● **What this task involves**
The data below contains pictures, which are to be skipped; the lines starting at the line with "BUMBLE BEE TEA" and ending at the line with "total: 4818.55 -> 5147.45" are to be output exactly, both ends included.

● **Source records**
|---|

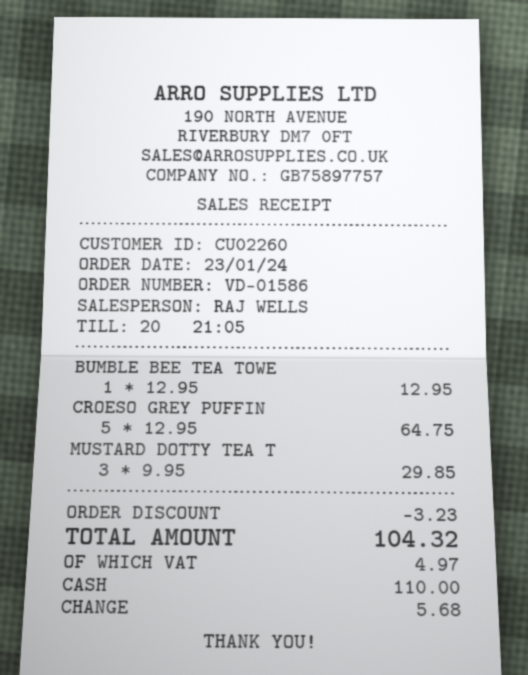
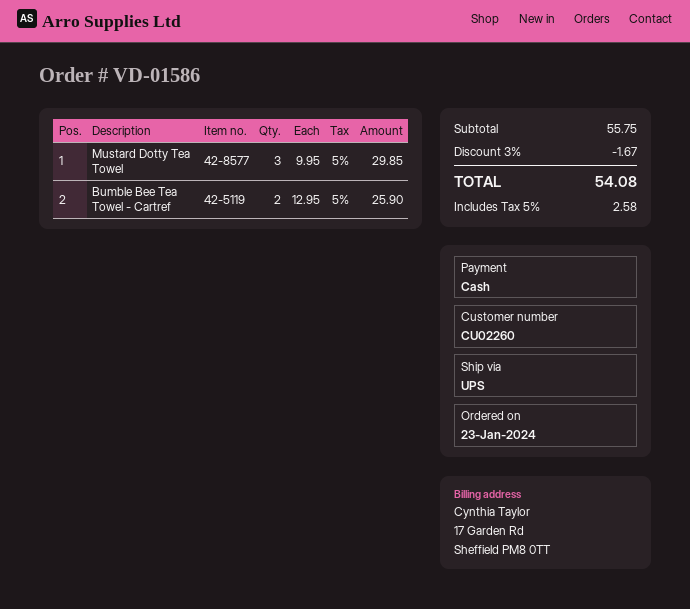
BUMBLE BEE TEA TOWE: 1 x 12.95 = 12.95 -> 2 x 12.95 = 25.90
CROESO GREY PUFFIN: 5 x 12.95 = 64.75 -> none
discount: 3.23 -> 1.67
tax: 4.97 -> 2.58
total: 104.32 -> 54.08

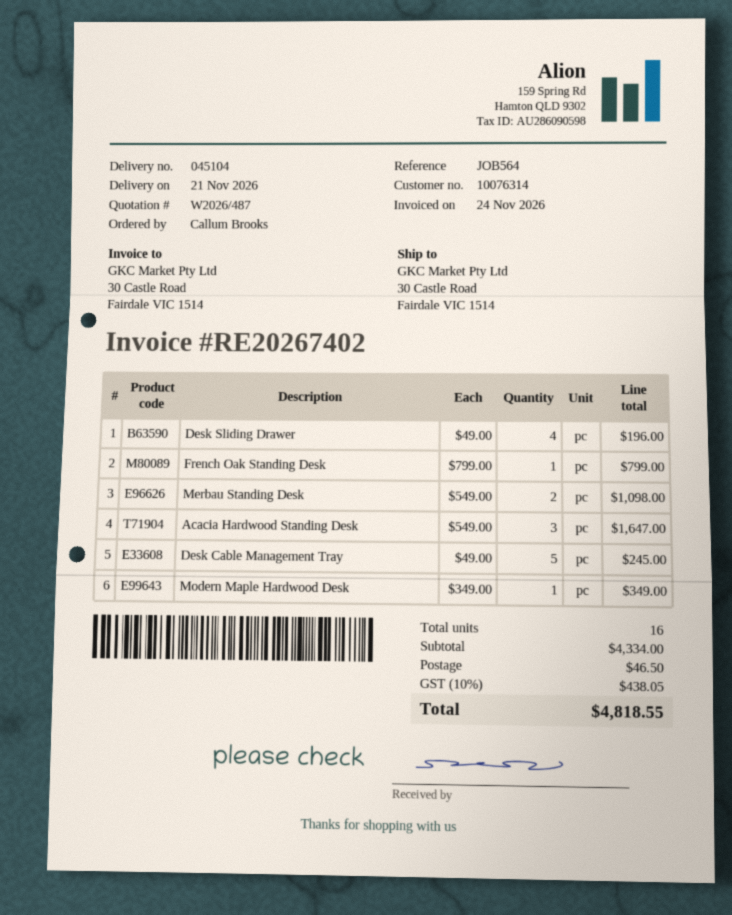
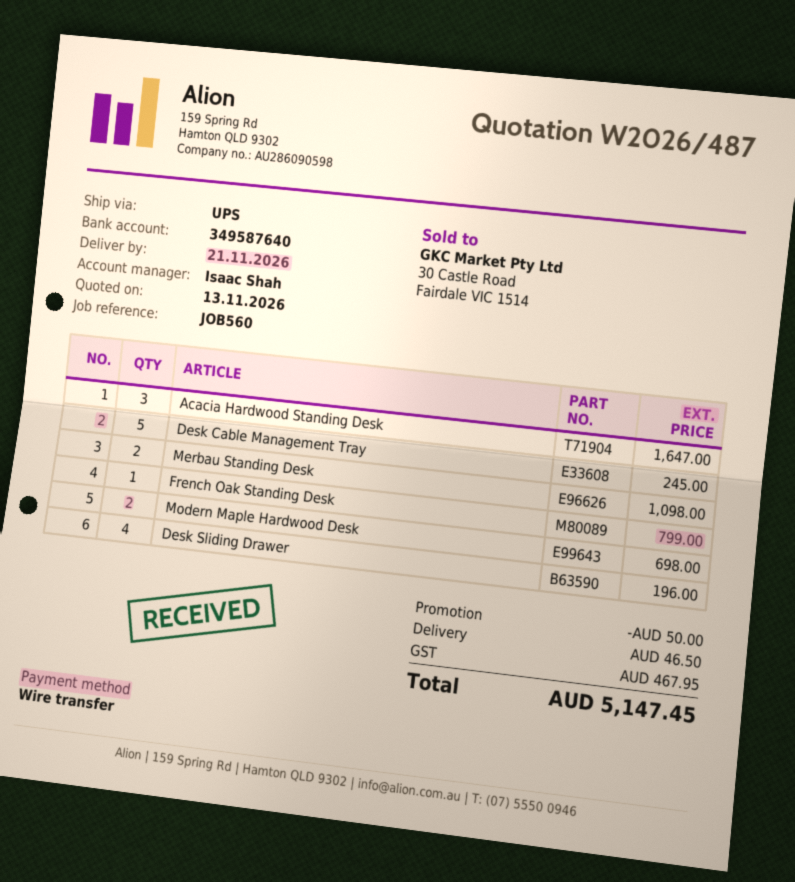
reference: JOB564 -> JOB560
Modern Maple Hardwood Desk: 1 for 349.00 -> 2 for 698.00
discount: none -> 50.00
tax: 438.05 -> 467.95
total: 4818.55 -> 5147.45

|---|

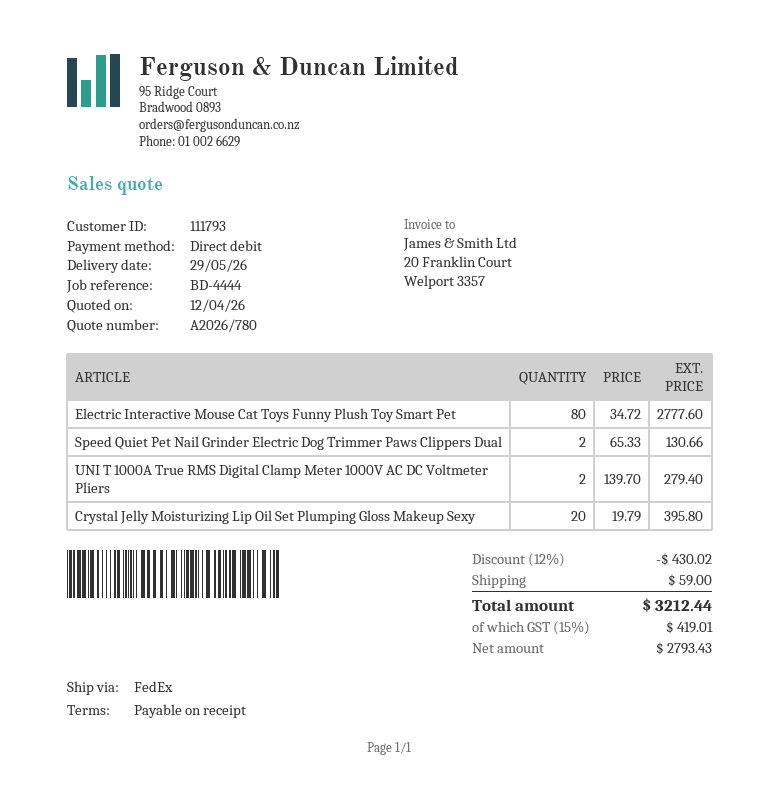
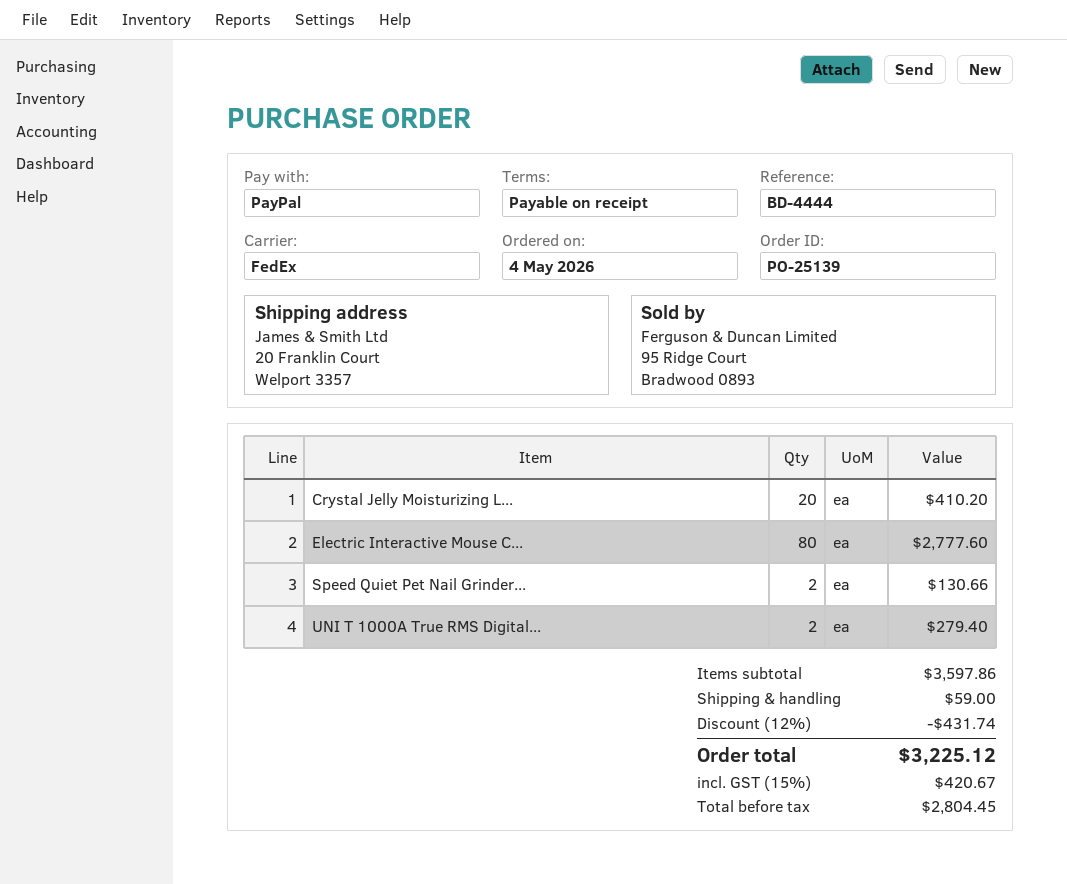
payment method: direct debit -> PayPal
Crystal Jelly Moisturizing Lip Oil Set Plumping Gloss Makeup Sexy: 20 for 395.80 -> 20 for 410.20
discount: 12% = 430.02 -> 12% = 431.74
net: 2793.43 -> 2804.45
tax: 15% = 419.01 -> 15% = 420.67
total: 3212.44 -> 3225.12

|---|

● **Exercise output**
BUMBLE BEE TEA TOWE: 1 x 12.95 = 12.95 -> 2 x 12.95 = 25.90
CROESO GREY PUFFIN: 5 x 12.95 = 64.75 -> none
discount: 3.23 -> 1.67
tax: 4.97 -> 2.58
total: 104.32 -> 54.08

reference: JOB564 -> JOB560
Modern Maple Hardwood Desk: 1 for 349.00 -> 2 for 698.00
discount: none -> 50.00
tax: 438.05 -> 467.95
total: 4818.55 -> 5147.45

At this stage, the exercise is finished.